Your answer should be one number, namely how many lines in the listing below include the word "shaded".

Material for this exercise:
-------------------------
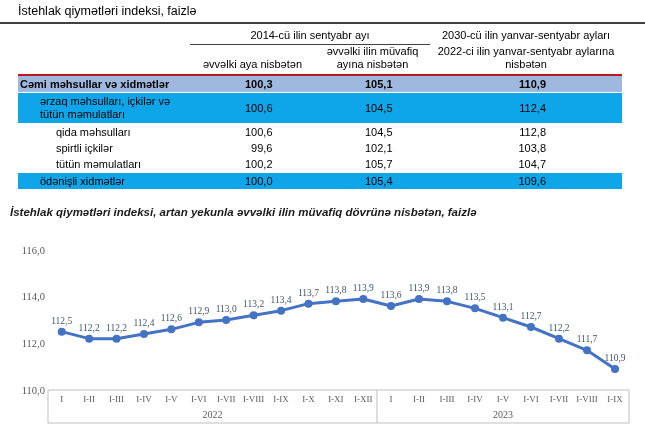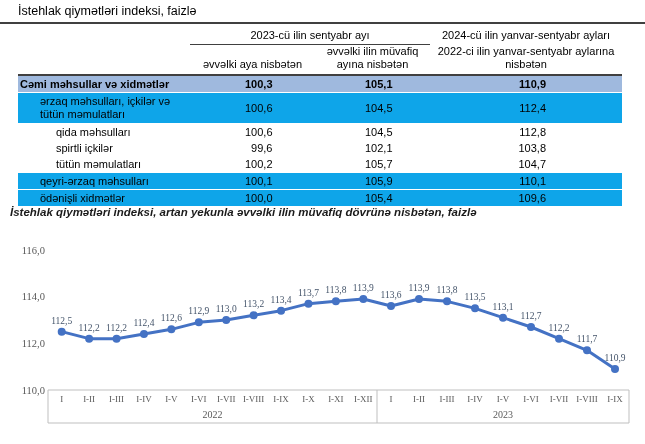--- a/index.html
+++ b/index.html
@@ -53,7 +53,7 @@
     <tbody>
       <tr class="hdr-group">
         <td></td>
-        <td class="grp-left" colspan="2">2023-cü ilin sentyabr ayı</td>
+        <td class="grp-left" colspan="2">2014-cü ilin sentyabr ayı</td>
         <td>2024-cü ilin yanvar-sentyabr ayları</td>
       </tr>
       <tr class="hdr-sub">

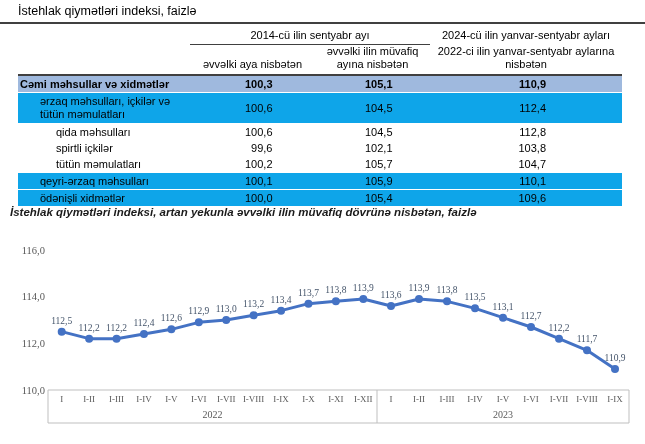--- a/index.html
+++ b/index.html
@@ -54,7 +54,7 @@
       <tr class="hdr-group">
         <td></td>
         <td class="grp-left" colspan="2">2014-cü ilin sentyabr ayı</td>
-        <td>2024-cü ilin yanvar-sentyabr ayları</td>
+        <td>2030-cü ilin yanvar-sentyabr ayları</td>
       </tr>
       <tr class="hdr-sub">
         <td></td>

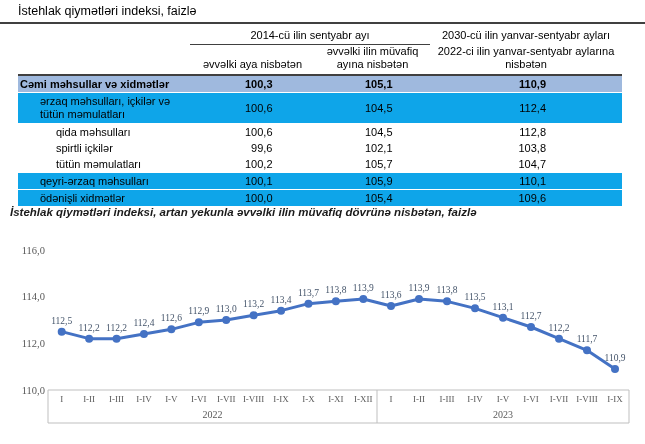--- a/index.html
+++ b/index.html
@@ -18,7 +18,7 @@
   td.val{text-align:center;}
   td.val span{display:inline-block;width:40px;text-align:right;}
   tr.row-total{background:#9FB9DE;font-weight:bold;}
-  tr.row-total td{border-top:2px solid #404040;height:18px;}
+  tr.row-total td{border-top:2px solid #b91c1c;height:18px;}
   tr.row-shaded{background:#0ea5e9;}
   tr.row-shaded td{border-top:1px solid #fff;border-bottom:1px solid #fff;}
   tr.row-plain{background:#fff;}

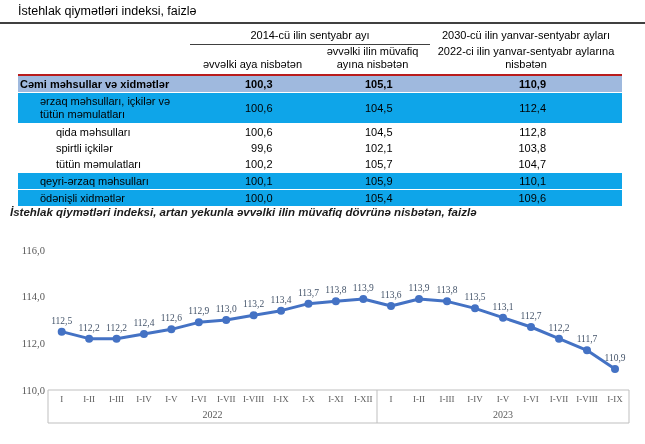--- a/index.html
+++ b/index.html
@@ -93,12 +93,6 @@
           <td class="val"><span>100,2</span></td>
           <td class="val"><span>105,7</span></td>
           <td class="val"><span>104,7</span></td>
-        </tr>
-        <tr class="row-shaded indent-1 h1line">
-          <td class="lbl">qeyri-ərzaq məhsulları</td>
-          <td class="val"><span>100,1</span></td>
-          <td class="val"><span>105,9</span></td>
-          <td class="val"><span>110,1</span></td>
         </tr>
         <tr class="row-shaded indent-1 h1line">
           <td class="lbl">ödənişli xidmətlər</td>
-------------------------
Exercise result:
4